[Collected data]
_ _ _
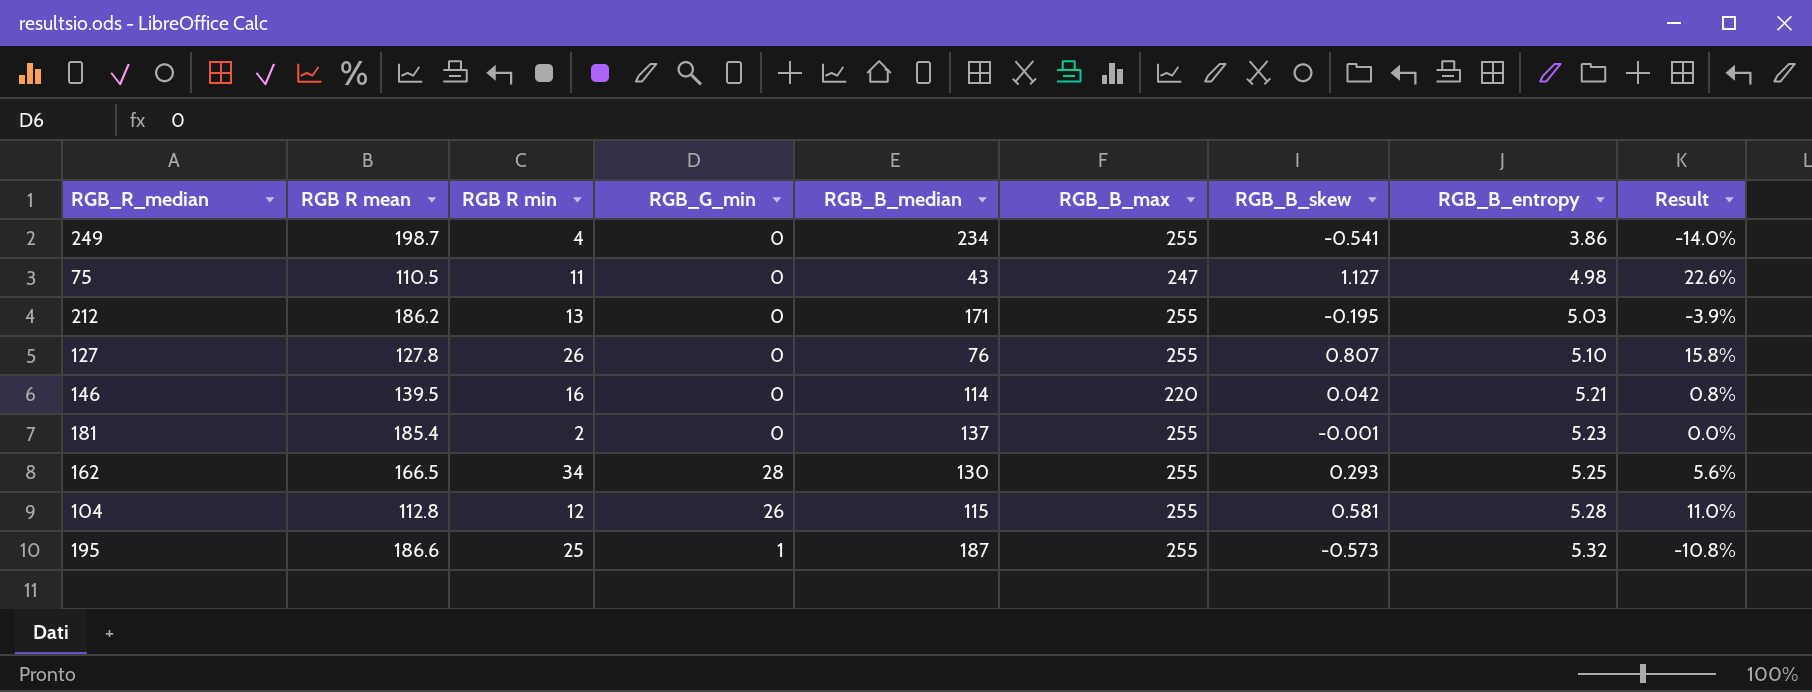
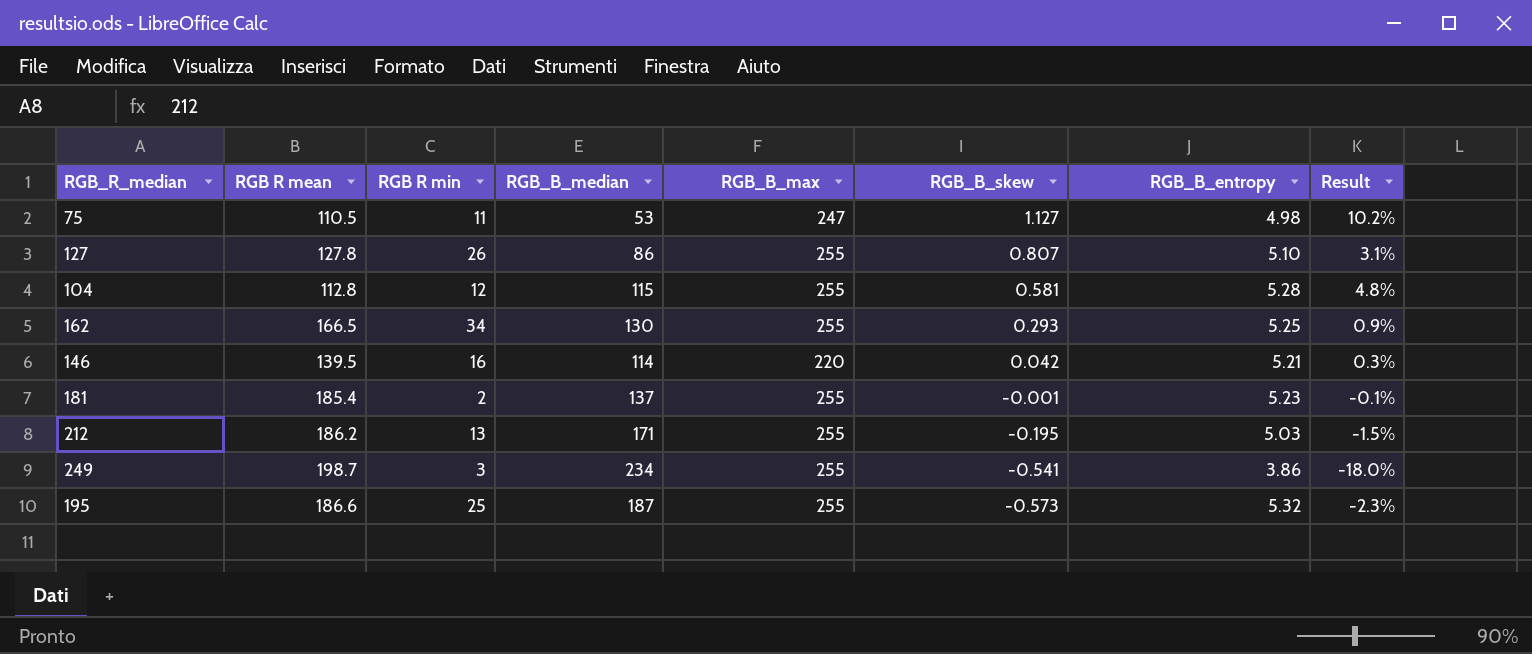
row order: RGB_B_entropy ascending -> RGB_B_skew descending
column RGB_G_min | position: 4 -> none
column Result | formula: [RGB_B_skew] / [RGB_B_entropy] -> [RGB_B_skew] / [RGB R min]
75 | RGB_B_median: 43 -> 53
127 | RGB_B_median: 76 -> 86
249 | RGB R min: 4 -> 3

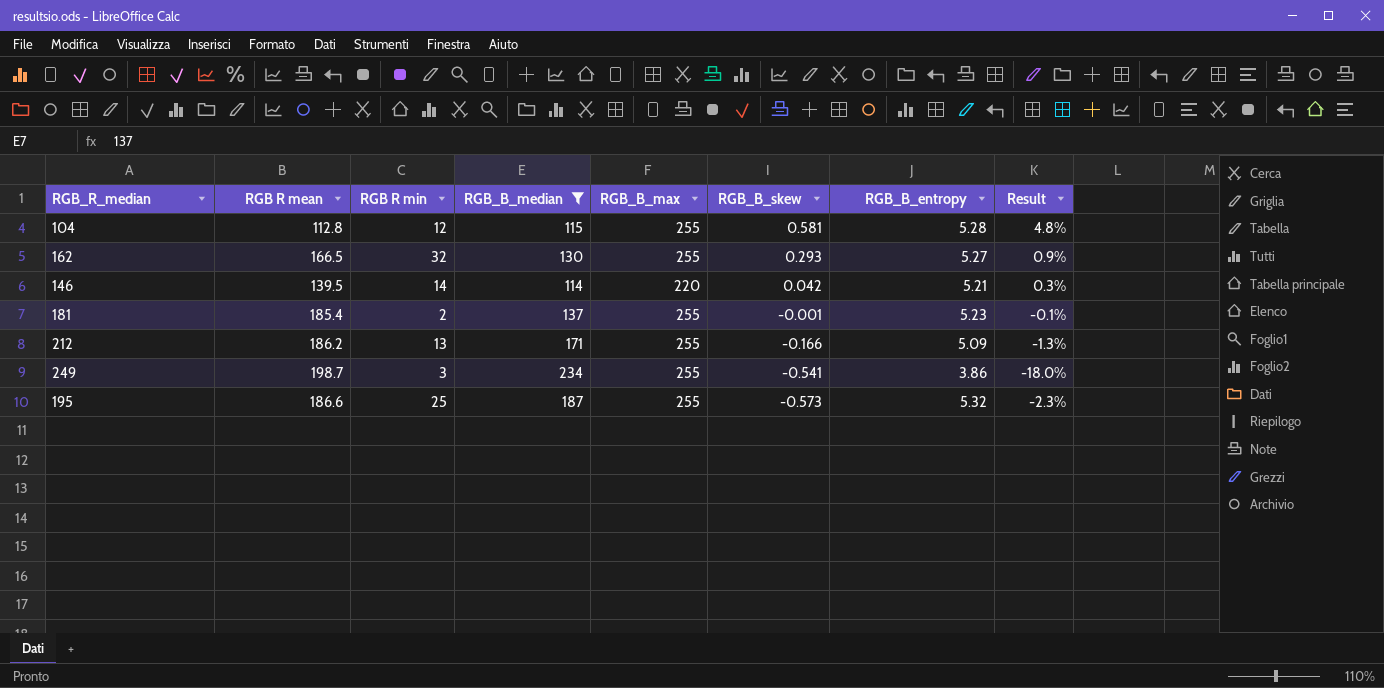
filter: none -> RGB_B_median >= 114
162 | RGB R min: 34 -> 32
162 | RGB_B_entropy: 5.25 -> 5.27
146 | RGB R min: 16 -> 14
212 | RGB_B_skew: -0.195 -> -0.166
212 | RGB_B_entropy: 5.03 -> 5.09
212 | Result: -1.5% -> -1.3%

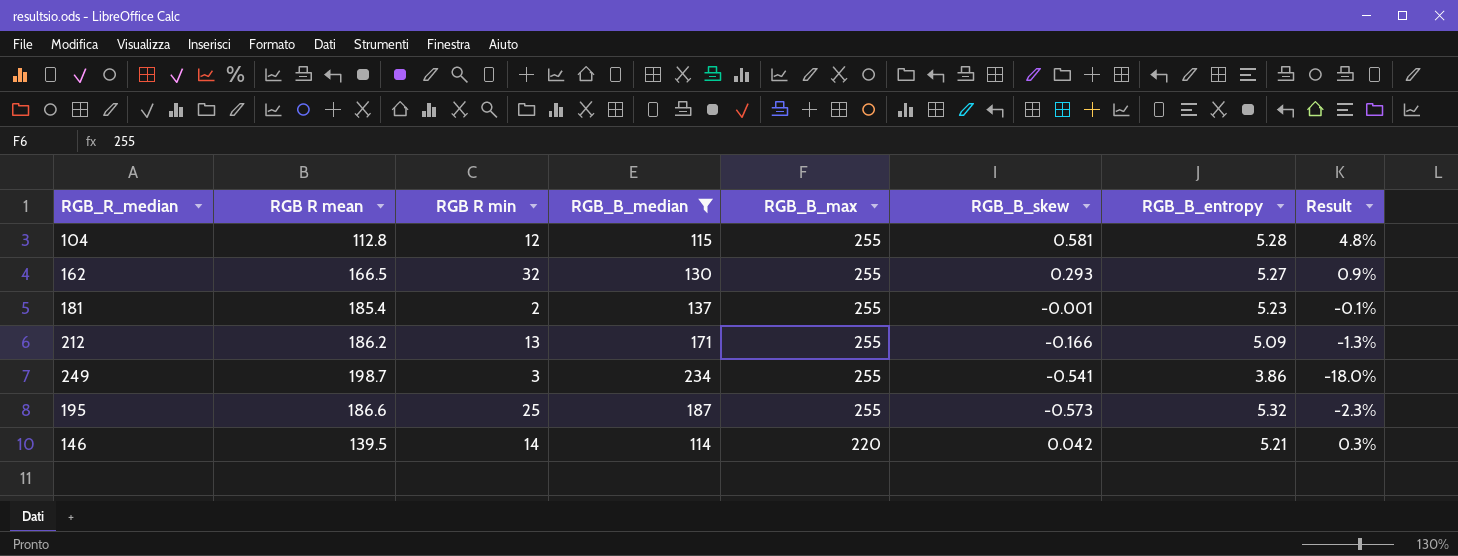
row order: RGB_B_skew descending -> RGB_B_max descending

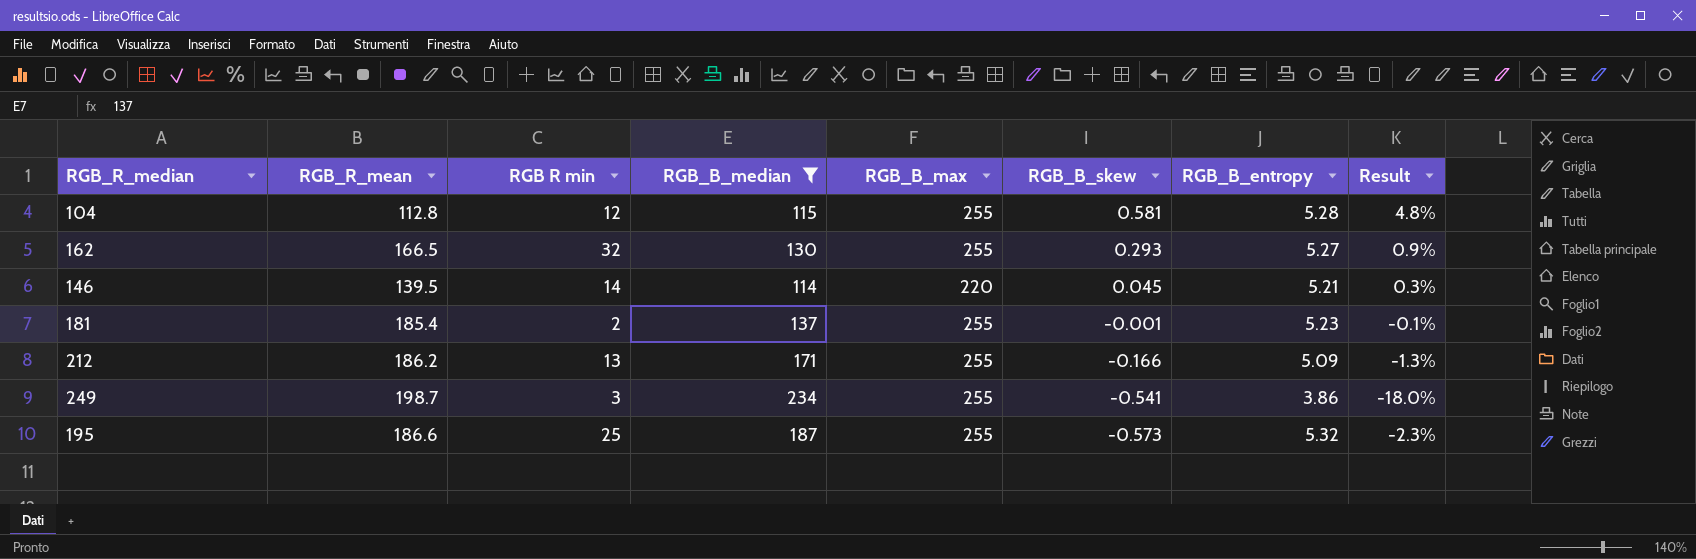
row order: RGB_B_max descending -> RGB_B_skew descending
column name: RGB R mean -> RGB_R_mean
146 | RGB_B_skew: 0.042 -> 0.045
_ _ _
**WHAT IS BEING ASKED:** Quote each record exactly as it stands, minus the pictures.

**EXERCISE ANSWER:**
row order: RGB_B_entropy ascending -> RGB_B_skew descending
column RGB_G_min | position: 4 -> none
column Result | formula: [RGB_B_skew] / [RGB_B_entropy] -> [RGB_B_skew] / [RGB R min]
75 | RGB_B_median: 43 -> 53
127 | RGB_B_median: 76 -> 86
249 | RGB R min: 4 -> 3

filter: none -> RGB_B_median >= 114
162 | RGB R min: 34 -> 32
162 | RGB_B_entropy: 5.25 -> 5.27
146 | RGB R min: 16 -> 14
212 | RGB_B_skew: -0.195 -> -0.166
212 | RGB_B_entropy: 5.03 -> 5.09
212 | Result: -1.5% -> -1.3%

row order: RGB_B_skew descending -> RGB_B_max descending

row order: RGB_B_max descending -> RGB_B_skew descending
column name: RGB R mean -> RGB_R_mean
146 | RGB_B_skew: 0.042 -> 0.045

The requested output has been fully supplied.